The government had asked all individuals groups and organisations, the
donors, to hand over the material to them and stocked it. "If you
don't believe, you can come to our godam in Kollam and take photographs
or shoot." I was upset but behaved. I convinced him of the motive
- genuine shock felt, described the situation in Tamilnadu. I must have
appeared favouring NGOs and facilitating their entry. I was not. I was
just shocked to see the difference and the deprivation. "My people
are not poor. The affected fisher people here were better off. They
had own houses, boats, and every thing. So they need only good, pakka
houses." He finally said, he is to open the tenders for temporary
houses on the 22nd and building those would take a month. People were
convinced that it would take more. But his design, simple and appropriate
for temporary shelter, was rejected by his colleagues, the seniors and
the better ones. Yet time taking had come up. But the land was yet not
finalised. He said, two acres was available, people heard for the first
time. Our comrade CRN concluded that if would not be adequate to house
69 families in the camp. The Collector couldn't be contacted again.
He sounded relaxed and satisfied with own contribution, paces and progress.
He said, I am roping in a few agencies.
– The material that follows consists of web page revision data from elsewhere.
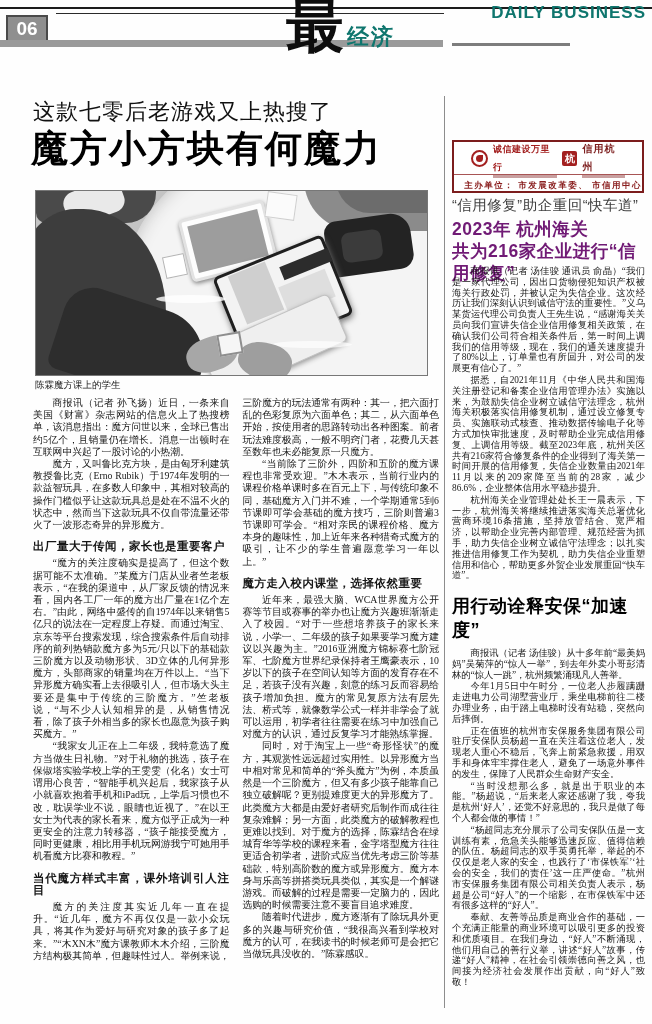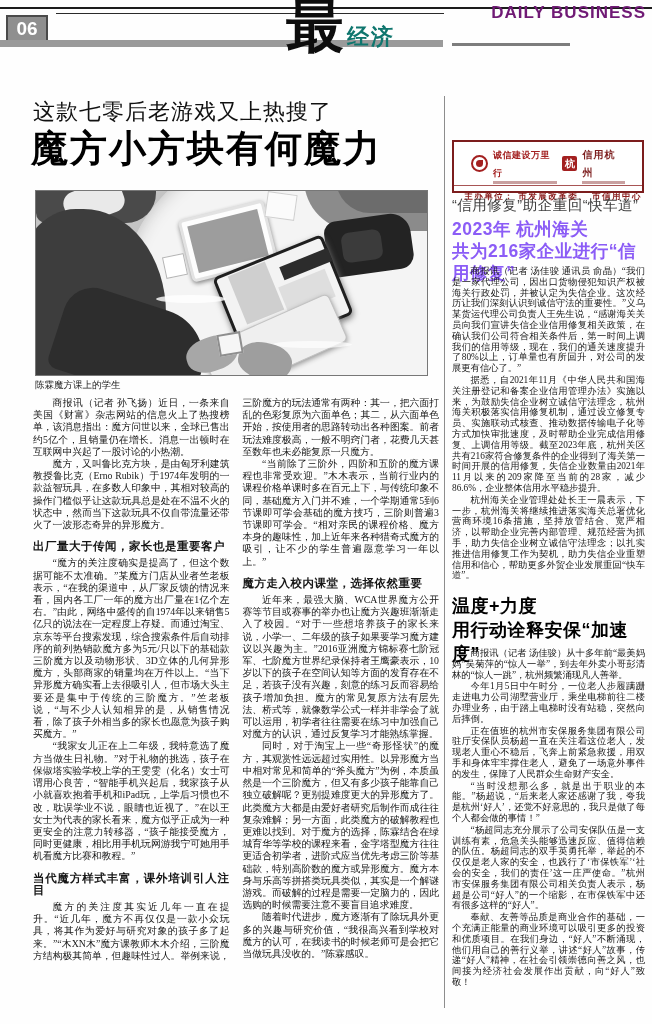--- a/index.html
+++ b/index.html
@@ -14,21 +14,21 @@
   .page-num { position:absolute; left:6px; top:15px; width:42px; height:27px; background:#8f8f8f;
     border:2px solid #4a4a4a; color:#fff; font-weight:bold; font-size:19px; line-height:23px; text-align:center; }
   .date-rule { position:absolute; left:56px; top:13px; width:388px; height:1px; background:#2a2a2a; }
   .date-row { position:absolute; left:60px; top:23px; width:380px; font-size:11px; font-weight:bold; color:#151515; letter-spacing:.5px; }
   .date-row span { margin-right:10px; }
   .bar-left { position:absolute; left:0; top:40px; width:443px; height:7px; background:#9a9a9a; }
   .bar-mid { position:absolute; left:452px; top:43px; width:118px; height:3px; background:#7d7d7d; }
   .logo-big { position:absolute; left:286px; top:-4px; font-family:"Liberation Serif", serif; font-weight:900;
     font-size:58px; line-height:62px; color:#0d0d0d; }
   .logo-small { position:absolute; left:347px; top:22px; font-size:22px; font-weight:900; letter-spacing:2px; color:#0f766e; }
-  .masthead-en { position:absolute; right:6px; top:3px; font-size:17px; font-weight:bold; letter-spacing:1px; color:#701a75; }
+  .masthead-en { position:absolute; right:6px; top:3px; font-size:17px; font-weight:bold; letter-spacing:1px; color:#0f766e; }
   .masthead-cn { position:absolute; right:5px; top:20px; font-family:"Liberation Serif", serif; font-size:27px; font-weight:900; letter-spacing:2px; color:#0a0a0a; }
   
   .v-divider { position:absolute; left:444px; top:96px; width:1px; height:912px; background:#8d8d8d; }
   
   .lead-kicker { position:absolute; left:33px; top:97px; font-size:22px; font-weight:500; letter-spacing:1px; color:#111; }
   .lead-title { position:absolute; left:31px; top:124px; font-size:37px; font-weight:900; letter-spacing:2px; color:#000000; }
   .photo { position:absolute; left:35px; top:190px; width:393px; height:186px; background:#c4c4c4;
     border:1px solid #777; overflow:hidden; filter:grayscale(1); }
   .ph { position:absolute; }
   .ph-table { left:90px; top:-60px; width:420px; height:300px; background:#f4f4f4; border-radius:50%; box-shadow:inset 0 0 18px #bbb; }
@@ -55,30 +55,30 @@
   .ph-glare1 { left:120px; top:104px; width:70px; height:8px; background:#ffffff; border-radius:50%; opacity:.8; }
   .ph-glare2 { left:236px; top:150px; width:80px; height:7px; background:#ffffff; border-radius:50%; opacity:.7; }
   .photo-caption { position:absolute; left:35px; top:379px; width:393px; text-align:left; font-size:9.5px; color:#222; font-family:"Liberation Serif", serif; }
   .lead-body { position:absolute; left:33px; top:397px; width:406px; height:614px;
     column-count:2; column-gap:13px; font-family:"Liberation Serif", serif;
     font-size:9.8px; line-height:12.2px; text-align:justify; color:#161616; overflow:hidden; }
   .lead-body .para, .right-body .para { text-indent:2em; }
   .lead-body .sec-h { font-family:"Liberation Sans", sans-serif; font-size:11.5px; font-weight:bold; margin:9px 0 5px; letter-spacing:.5px; }
   
   .banner { position:absolute; left:452px; top:140px; width:192px; height:53px; border:2px solid #7c1d1d; background:#fff; }
-  .banner-top { display:flex; align-items:center; justify-content:center; gap:5px; height:44px; border-bottom:1px solid #a85555; padding:0 17px; }
+  .banner-top { display:flex; align-items:center; justify-content:center; gap:5px; height:33px; border-bottom:1px solid #a85555; padding:0 17px; }
   .b-circle { width:17px; height:17px; border:2.5px solid #a32020; border-radius:50%; position:relative; flex:none; }
   .b-circle:after { content:""; position:absolute; left:3px; top:3px; width:7px; height:7px; background:#a32020; border-radius:50% 0 50% 50%; }
   .b-t1 { color:#a32020; font-weight:bold; font-size:9px; letter-spacing:.5px; }
   .b-sub { height:3px; background:#c9a0a0; margin-top:1px; }
   .b-square { width:15px; height:15px; background:#a32020; color:#fff; font-size:10px; font-weight:bold; text-align:center; line-height:15px; flex:none; border-radius:2px; }
   .b-t2 { color:#7c1d1d; font-weight:bold; font-size:10px; letter-spacing:1px; }
   .banner-bottom { height:20px; text-align:right; font-size:8.5px; font-weight:bold; color:#8b2020; letter-spacing:1.5px; line-height:20px; }
   .r-kicker { position:absolute; left:452px; top:196px; width:193px; font-size:14.5px; font-weight:500; color:#3f3f3f; letter-spacing:.5px; }
-  .r-title1 { position:absolute; left:452px; top:218px; width:193px; font-size:17.5px; line-height:22px; font-weight:900; color:#8b5cf6; letter-spacing:.5px; }
+  .r-title1 { position:absolute; left:452px; top:218px; width:193px; font-size:17.5px; line-height:22px; font-weight:900; color:#701a75; letter-spacing:.5px; }
   .right-body { font-family:"Liberation Serif", serif; font-size:9.3px; line-height:10.8px; text-align:justify; color:#161616; overflow:hidden; }
   .r-body1 { position:absolute; left:452px; top:266px; width:193px; height:320px; }
   .r-title2 { position:absolute; left:452px; top:594px; width:193px; font-size:18px; line-height:24px; font-weight:900; color:#000; letter-spacing:.5px; }
   .r-body2 { position:absolute; left:452px; top:648px; width:193px; height:356px; }
   .right-body .para { margin-bottom:1px; }
 </style>
 </head>
 <body>
 
 <div class="page">
@@ -160,21 +160,20 @@
     <div>2023年 杭州海关</div>
     <div>共为216家企业进行“信用修复”</div>
   </div>
   <div class="right-body r-body1">
       <p class="para">商报讯（记者 汤佳骏 通讯员 俞晶）“我们是一家代理公司，因出口货物侵犯知识产权被海关行政处罚，并被认定为失信企业。这次经历让我们深刻认识到诚信守法的重要性。”义乌某货运代理公司负责人王先生说，“感谢海关关员向我们宣讲失信企业信用修复相关政策，在确认我们公司符合相关条件后，第一时间上调我们的信用等级，现在，我们的通关速度提升了80%以上，订单量也有所回升，对公司的发展更有信心了。”</p>
       <p class="para">据悉，自2021年11月《中华人民共和国海关注册登记和备案企业信用管理办法》实施以来，为鼓励失信企业树立诚信守法理念，杭州海关积极落实信用修复机制，通过设立修复专员、实施联动式核查、推动数据传输电子化等方式加快审批速度，及时帮助企业完成信用修复、上调信用等级。截至2023年底，杭州关区共有216家符合修复条件的企业得到了海关第一时间开展的信用修复，失信企业数量由2021年11月以来的209家降至当前的28家，减少86.6%，企业整体信用水平稳步提升。</p>
       <p class="para">杭州海关企业管理处处长王一晨表示，下一步，杭州海关将继续推进落实海关总署优化营商环境16条措施，坚持放管结合、宽严相济，以帮助企业完善内部管理、规范经营为抓手，助力失信企业树立诚信守法理念；以扎实推进信用修复工作为契机，助力失信企业重塑信用和信心，帮助更多外贸企业发展重回“快车道”。</p>
     </div>
 
   <div class="r-title2">
-    <div>温度+力度</div>
     <div>用行动诠释安保“加速度”</div>
   </div>
   <div class="right-body r-body2">
       <p class="para">商报讯（记者 汤佳骏）从十多年前“最美妈妈”吴菊萍的“惊人一举”，到去年外卖小哥彭清林的“惊人一跳”，杭州频繁涌现凡人善举。</p>
       <p class="para">今年1月5日中午时分，一位老人步履蹒跚走进电力公司湖墅营业厅，乘坐电梯前往二楼办理业务，由于踏上电梯时没有站稳，突然向后摔倒。</p>
       <p class="para">正在值班的杭州市安保服务集团有限公司驻厅安保队员杨超一直在关注着这位老人，发现老人重心不稳后，飞奔上前紧急救援，用双手和身体牢牢撑住老人，避免了一场意外事件的发生，保障了人民群众生命财产安全。</p>
       <p class="para">“当时没想那么多，就是出于职业的本能。”杨超说，“后来老人家还感谢了我，夸我是杭州‘好人’，还觉不好意思的，我只是做了每个人都会做的事情！”</p>
       <p class="para">“杨超同志充分展示了公司安保队伍是一支训练有素，危急关头能够迅速反应、值得信赖的队伍。杨超同志的双手英勇托举，举起的不仅仅是老人家的安全，也践行了‘市保铁军’‘社会的安全，我们的责任’这一庄严使命。”杭州市安保服务集团有限公司相关负责人表示，杨超是公司“好人”的一个缩影，在市保铁军中还有很多这样的“好人”。</p>
       <p class="para">奉献、友善等品质是商业合作的基础，一个充满正能量的商业环境可以吸引更多的投资和优质项目。在我们身边，“好人”不断涌现，他们用自己的善行义举，讲述“好人”故事，传递“好人”精神，在社会引领崇德向善之风，也间接为经济社会发展作出贡献，向“好人”致敬！</p>
     </div>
He took the name
of Oxfam. We called them to know that, the government is not using them
enough. The Collector was to get money for cooking gas from NGOs. Rs
2000 *3000 = 6000000 for all Kerala Tsunami affected. If they don't
fund, he would go in for stoves. He has no final answer as yet but that
6 crores too can come easily, provided the government is keen to mobilise
and encourage. That is what is lacking. We would expect this with Amma
not with Anthony or Oommen Chandy. Congress rules are known for more
space - political, social for social organisations and even political
fronts including the militants, the opponents. In a crisis so severe
and challenging, why was it different?
Is it a result of political ambition or just competition? Or allergy
to NGOs in a left-oriented State? Or just a political strategy, in a
context of the 'foreign funding' related debate ongoing within the left
parties? Why were other political parties, their fronts, even NGOs not
questioning? Any one or more of the same reason? Whatever it may be,
the questions are wider and our voice has to be louder. Amidst death
and deluge, we cant but ask:
What is the State doing? How much has it received from the common people
- their earnings, which is their sweat and blood? How much has it received
from another state government and what is done with the same. The collection
centres, are still functioning, day and night. The newspapers are still
appealing. The NRIs are pouring in - money and big NGOs writing their
proposals for more and more and more.
Where is all the money going? What has it been spent on? Who have spent
on what and who all on the same items and at what rate? Who has benefited?
Who will build the houses and temporary apartments? Will there be a
white paper presented before the legislature? What has relief done to
the affected? If there is a wave in Tamilnadu, why it is not in Kerala?
If it has receded or it is to, soon, what after effects will it leave
behind? Will the auditors ask each of their client agencies Government
organisations and NGOs, to produce all receipts and accounts? Will it
be transparent and made public? Will relief be contributive or contradictory
to the rehabilitation goals of help with dignity and self-reliance?
Will the fisher-people have their nets, boats, but also coastal territorial
rights and courage back? Will Irula and Dalit fish-workers too have
something of theirs when it is proved that nature doesnt differentiate
between titled property and the untitled one? Will all affected people,
get justice and rehabilitation with dignity, not just those thrown out
or taken in by the wave but all those evicted, unprotected, their 'property
'and 'livelihood' forfeited for development?